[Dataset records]
◇ ◇ ◇ ◇

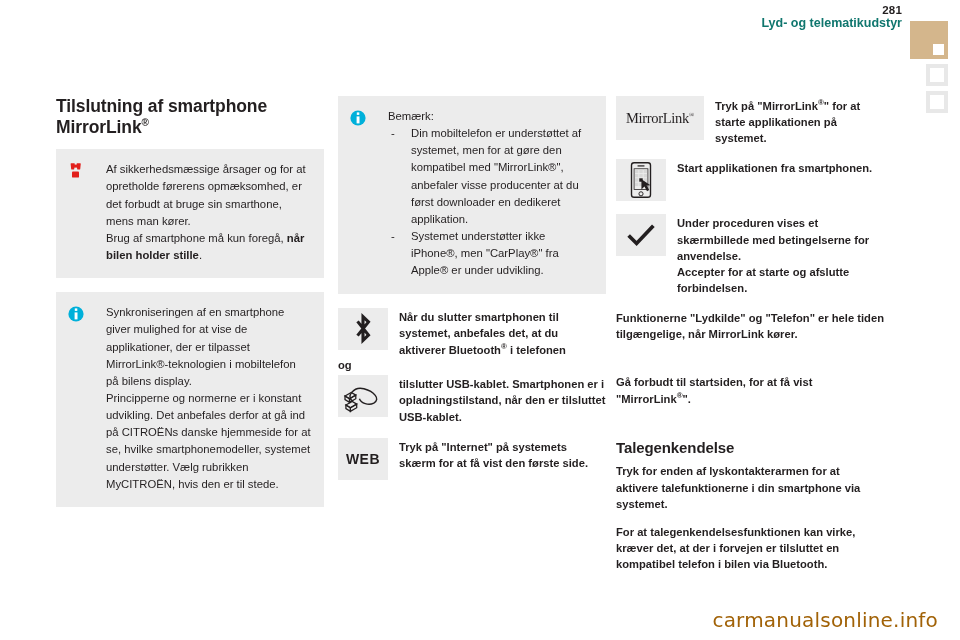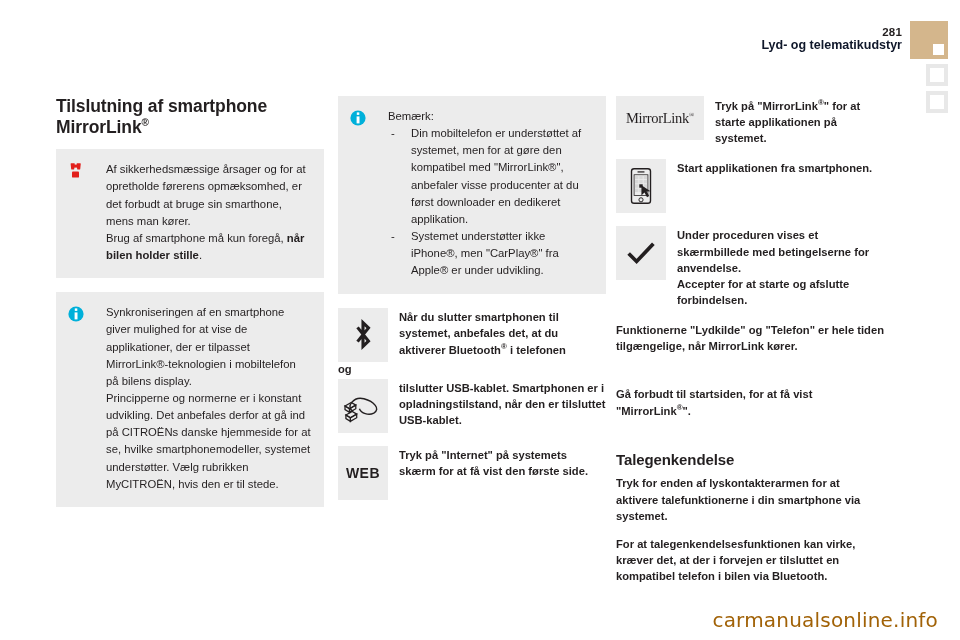--- a/index.html
+++ b/index.html
@@ -23,7 +23,7 @@
   }
   .hdr-texts {
     position: absolute;
-    right: 58px; top: 26px;
+    right: 58px; top: 4px;
     text-align: right;
     line-height: 1.05;
   }

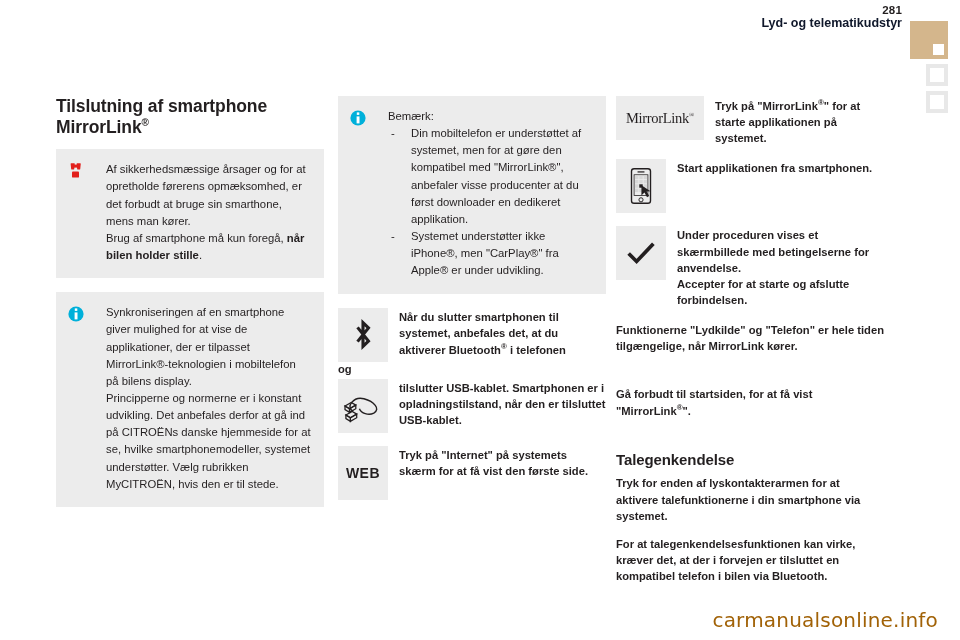--- a/index.html
+++ b/index.html
@@ -37,7 +37,7 @@
   .hdr-section {
     font-size: 12.5px;
     font-weight: bold;
-    color: #0f172a;
+    color: #0f766e;
     display: block;
     margin-top: 1px;
     white-space: nowrap;

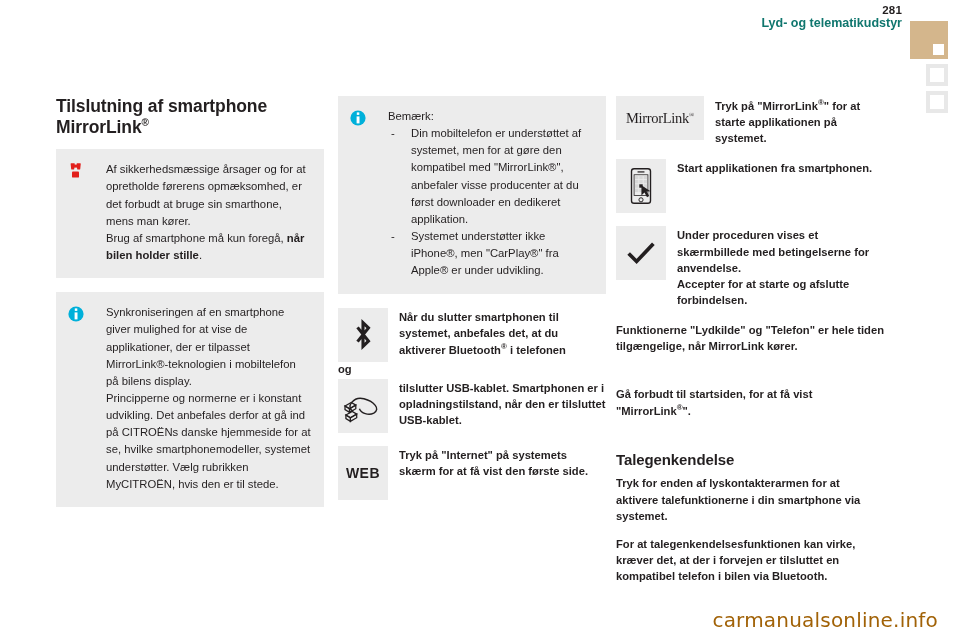--- a/index.html
+++ b/index.html
@@ -148,7 +148,7 @@
   }
   .icon-box {
     flex: 0 0 50px;
-    width: 50px; height: 54px;
+    width: 50px; height: 42px;
     background: #ececec;
     display: flex;
     align-items: center;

◇ ◇ ◇ ◇

Your copy should consist solely of the lines from the line containing "white-space: nowrap;" through the last line of the records above, reproduced exactly, with the pictures left out.

Problem solution:
     white-space: nowrap;

--- a/index.html
+++ b/index.html
@@ -148,7 +148,7 @@
   }
   .icon-box {
     flex: 0 0 50px;
-    width: 50px; height: 54px;
+    width: 50px; height: 42px;
     background: #ececec;
     display: flex;
     align-items: center;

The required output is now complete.